Prompt:
Where the line with "[125,330,190,341] 2020-04-02 ->" appears below, start writing out lines exactly, and finish with the line with "[695,356,735,368] [872,356,894,367] 25,590 | 539 ->", which is included; write out nothing else.

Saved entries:
________

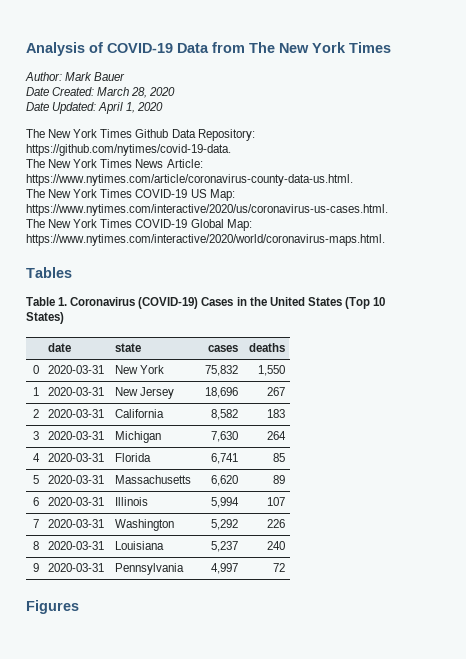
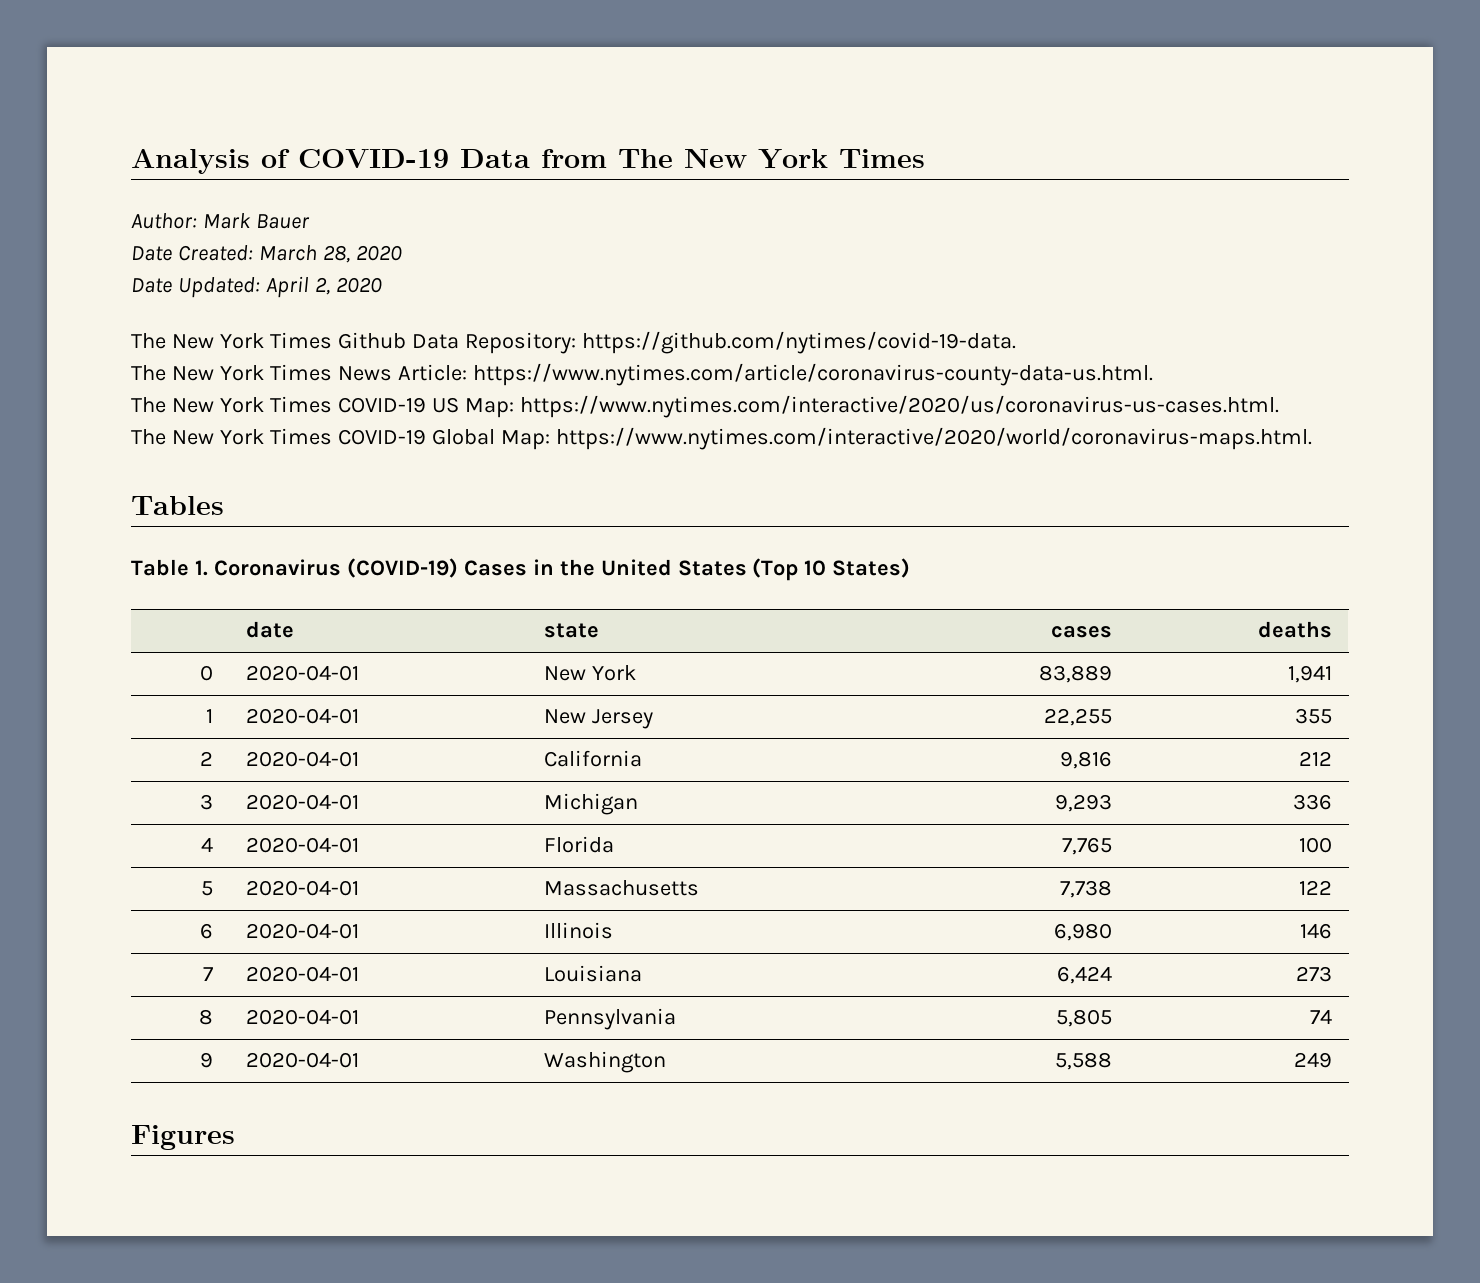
[126,102,136,113] 1, -> [314,277,330,295] 2,
[48,365,105,374] 2020-03-31 -> [245,665,359,681] 2020-04-01
[204,365,238,376] [257,365,285,376] 75,832 | 1,550 -> [1039,665,1113,683] [1288,665,1333,683] 83,889 | 1,941
[48,387,105,396] 2020-03-31 -> [245,708,359,724] 2020-04-01
[204,387,238,398] [266,387,285,396] 18,696 | 267 -> [1044,708,1113,726] [1295,708,1333,724] 22,255 | 355
[48,409,105,418] 2020-03-31 -> [245,751,359,767] 2020-04-01
[210,409,238,420] [266,409,285,418] 8,582 | 183 -> [1060,751,1113,769] [1299,751,1333,766] 9,816 | 212
[48,431,105,440] 2020-03-31 -> [245,794,359,810] 2020-04-01
[210,431,238,442] [266,431,286,440] 7,630 | 264 -> [1055,794,1113,812] [1293,794,1333,810] 9,293 | 336
[48,453,105,462] 2020-03-31 -> [245,837,359,853] 2020-04-01
[210,453,238,464] [272,453,285,462] 6,741 | 85 -> [1062,837,1113,855] [1299,837,1333,853] 7,765 | 100
[48,475,105,484] 2020-03-31 -> [245,880,359,896] 2020-04-01
[210,475,238,486] [272,475,285,484] 6,620 | 89 -> [1060,880,1113,898] [1299,880,1333,895] 7,738 | 122
[48,497,105,506] 2020-03-31 -> [245,923,359,939] 2020-04-01
[210,497,239,508] [266,497,285,506] 5,994 | 107 -> [1054,923,1113,941] [1300,923,1333,939] 6,980 | 146
[48,519,105,528] [115,519,175,531] [210,519,238,530] [266,519,285,528] [32,541,39,550] [48,541,105,550] [115,541,165,550] [210,541,238,552] [266,541,285,550] [32,563,39,572] [48,563,105,572] [115,563,185,575] [210,563,238,574] [272,563,285,572] 2020-03-31 | Washington | 5,292 | 226 // 8 | 2020-03-31 | Louisiana | 5,237 | 240 // 9 | 2020-03-31 | Pennsylvania | 4,997 | 72 -> [245,966,359,982] [543,965,642,982] [1057,966,1113,984] [1296,966,1333,982] [199,1009,214,1025] [245,1009,359,1025] [543,1008,676,1030] [1056,1009,1113,1027] [1310,1009,1333,1024] [200,1052,214,1068] [245,1052,359,1068] [543,1051,666,1073] [1055,1052,1113,1070] [1294,1052,1333,1068] 2020-04-01 | Louisiana | 6,424 | 273 // 8 | 2020-04-01 | Pennsylvania | 5,805 | 74 // 9 | 2020-04-01 | Washington | 5,588 | 249

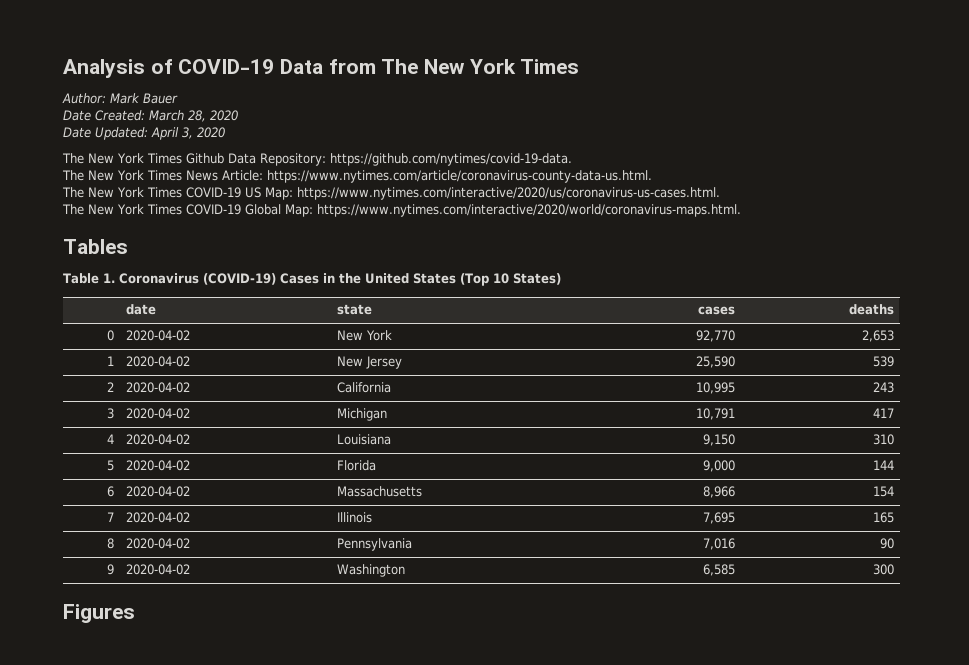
[314,277,330,295] 2, -> [182,127,193,139] 3,
[245,665,359,681] 2020-04-01 -> [125,330,190,341] 2020-04-02
[1039,665,1113,683] [1288,665,1333,683] 83,889 | 1,941 -> [695,330,735,342] [861,330,894,342] 92,770 | 2,653
[245,708,359,724] 2020-04-01 -> [125,356,190,367] 2020-04-02
[1044,708,1113,726] [1295,708,1333,724] 22,255 | 355 -> [695,356,735,368] [872,356,894,367] 25,590 | 539
[245,751,359,767] 2020-04-01 -> [125,382,190,393] 2020-04-02
[1060,751,1113,769] [1299,751,1333,766] 9,816 | 212 -> [695,382,735,394] [872,382,894,393] 10,995 | 243
[245,794,359,810] 2020-04-01 -> [125,408,190,419] 2020-04-02
[1055,794,1113,812] [1293,794,1333,810] 9,293 | 336 -> [695,408,735,420] [872,408,894,418] 10,791 | 417
[245,837,359,853] [543,836,614,853] [1062,837,1113,855] [1299,837,1333,853] [201,881,214,896] [245,880,359,896] [543,880,699,896] [1060,880,1113,898] [1299,880,1333,895] [200,923,214,939] [245,923,359,939] [543,922,613,939] [1054,923,1113,941] [1300,923,1333,939] [203,967,214,981] [245,966,359,982] [543,965,642,982] [1057,966,1113,984] [1296,966,1333,982] 2020-04-01 | Florida | 7,765 | 100 // 5 | 2020-04-01 | Massachusetts | 7,738 | 122 // 6 | 2020-04-01 | Illinois | 6,980 | 146 // 7 | 2020-04-01 | Louisiana | 6,424 | 273 -> [125,434,190,445] [336,434,391,445] [702,434,735,446] [872,434,894,445] [106,460,114,471] [125,460,190,471] [336,460,376,471] [702,460,735,472] [872,460,894,470] [106,486,114,497] [125,486,190,497] [336,486,422,497] [702,486,735,498] [872,486,894,497] [106,512,114,522] [125,512,190,523] [336,512,372,523] [702,512,735,524] [872,512,894,523] 2020-04-02 | Louisiana | 9,150 | 310 // 5 | 2020-04-02 | Florida | 9,000 | 144 // 6 | 2020-04-02 | Massachusetts | 8,966 | 154 // 7 | 2020-04-02 | Illinois | 7,695 | 165
[245,1009,359,1025] 2020-04-01 -> [125,538,190,549] 2020-04-02
[1056,1009,1113,1027] [1310,1009,1333,1024] 5,805 | 74 -> [702,538,735,550] [879,538,894,549] 7,016 | 90
[245,1052,359,1068] 2020-04-01 -> [125,564,190,575] 2020-04-02
[1055,1052,1113,1070] [1294,1052,1333,1068] 5,588 | 249 -> [702,564,735,576] [872,564,894,575] 6,585 | 300

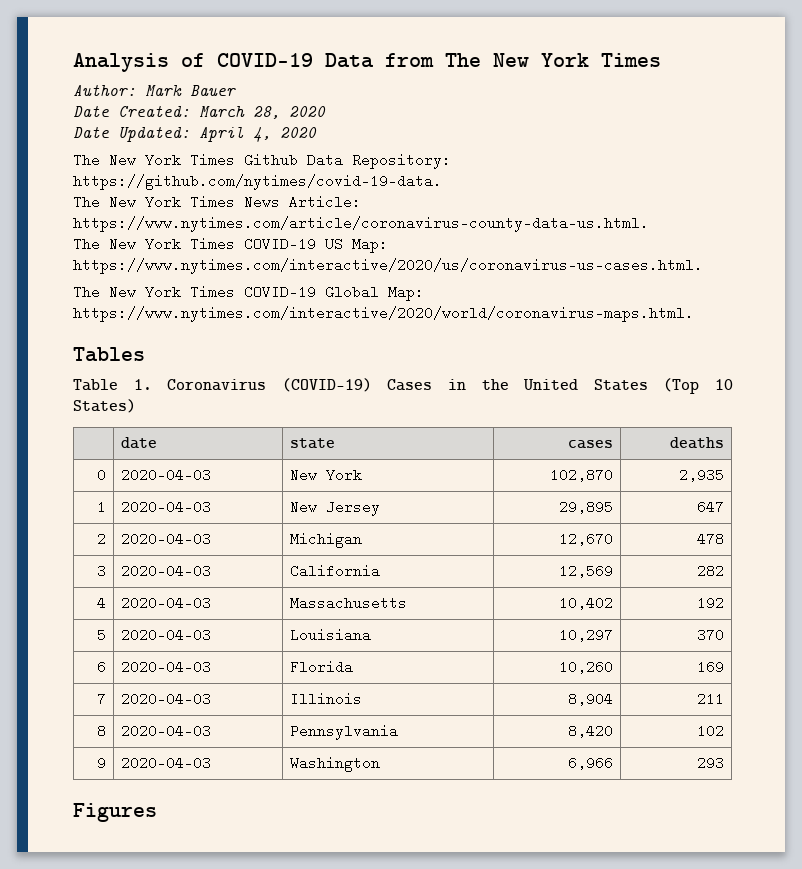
[182,127,193,139] 3, -> [253,127,271,142] 4,
[125,330,190,341] 2020-04-02 -> [120,468,211,482] 2020-04-03
[695,330,735,342] [861,330,894,342] 92,770 | 2,653 -> [550,468,614,482] [679,468,725,482] 102,870 | 2,935
[125,356,190,367] 2020-04-02 -> [120,500,211,514] 2020-04-03
[695,356,735,368] [872,356,894,367] 25,590 | 539 -> [559,500,614,514] [697,500,725,514] 29,895 | 647
[125,382,190,393] [336,382,391,393] [695,382,735,394] [872,382,894,393] [106,408,114,419] [125,408,190,419] [336,408,387,421] [695,408,735,420] [872,408,894,418] [106,434,114,444] [125,434,190,445] [336,434,391,445] [702,434,735,446] [872,434,894,445] [106,460,114,471] [125,460,190,471] [336,460,376,471] [702,460,735,472] [872,460,894,470] [106,486,114,497] [125,486,190,497] [336,486,422,497] [702,486,735,498] [872,486,894,497] 2020-04-02 | California | 10,995 | 243 // 3 | 2020-04-02 | Michigan | 10,791 | 417 // 4 | 2020-04-02 | Louisiana | 9,150 | 310 // 5 | 2020-04-02 | Florida | 9,000 | 144 // 6 | 2020-04-02 | Massachusetts | 8,966 | 154 -> [120,532,211,546] [289,532,362,548] [559,532,614,546] [697,532,725,546] [97,564,107,578] [120,564,211,578] [289,564,380,578] [559,564,614,578] [697,564,725,578] [97,596,107,610] [120,596,211,610] [289,596,407,610] [559,596,614,610] [697,596,725,610] [97,628,107,642] [120,628,211,642] [289,628,371,642] [559,628,614,642] [697,628,725,642] [97,660,107,674] [120,660,211,674] [289,660,353,674] [559,660,614,674] [697,660,725,674] 2020-04-03 | Michigan | 12,670 | 478 // 3 | 2020-04-03 | California | 12,569 | 282 // 4 | 2020-04-03 | Massachusetts | 10,402 | 192 // 5 | 2020-04-03 | Louisiana | 10,297 | 370 // 6 | 2020-04-03 | Florida | 10,260 | 169
[125,512,190,523] 2020-04-02 -> [120,692,211,706] 2020-04-03
[702,512,735,524] [872,512,894,523] 7,695 | 165 -> [568,692,614,706] [697,692,725,706] 8,904 | 211
[125,538,190,549] 2020-04-02 -> [120,724,211,738] 2020-04-03
[702,538,735,550] [879,538,894,549] 7,016 | 90 -> [568,724,614,738] [697,724,725,738] 8,420 | 102
[125,564,190,575] 2020-04-02 -> [120,756,211,770] 2020-04-03
[702,564,735,576] [872,564,894,575] 6,585 | 300 -> [568,756,614,770] [697,756,725,770] 6,966 | 293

________

Task solution:
[125,330,190,341] 2020-04-02 -> [120,468,211,482] 2020-04-03
[695,330,735,342] [861,330,894,342] 92,770 | 2,653 -> [550,468,614,482] [679,468,725,482] 102,870 | 2,935
[125,356,190,367] 2020-04-02 -> [120,500,211,514] 2020-04-03
[695,356,735,368] [872,356,894,367] 25,590 | 539 -> [559,500,614,514] [697,500,725,514] 29,895 | 647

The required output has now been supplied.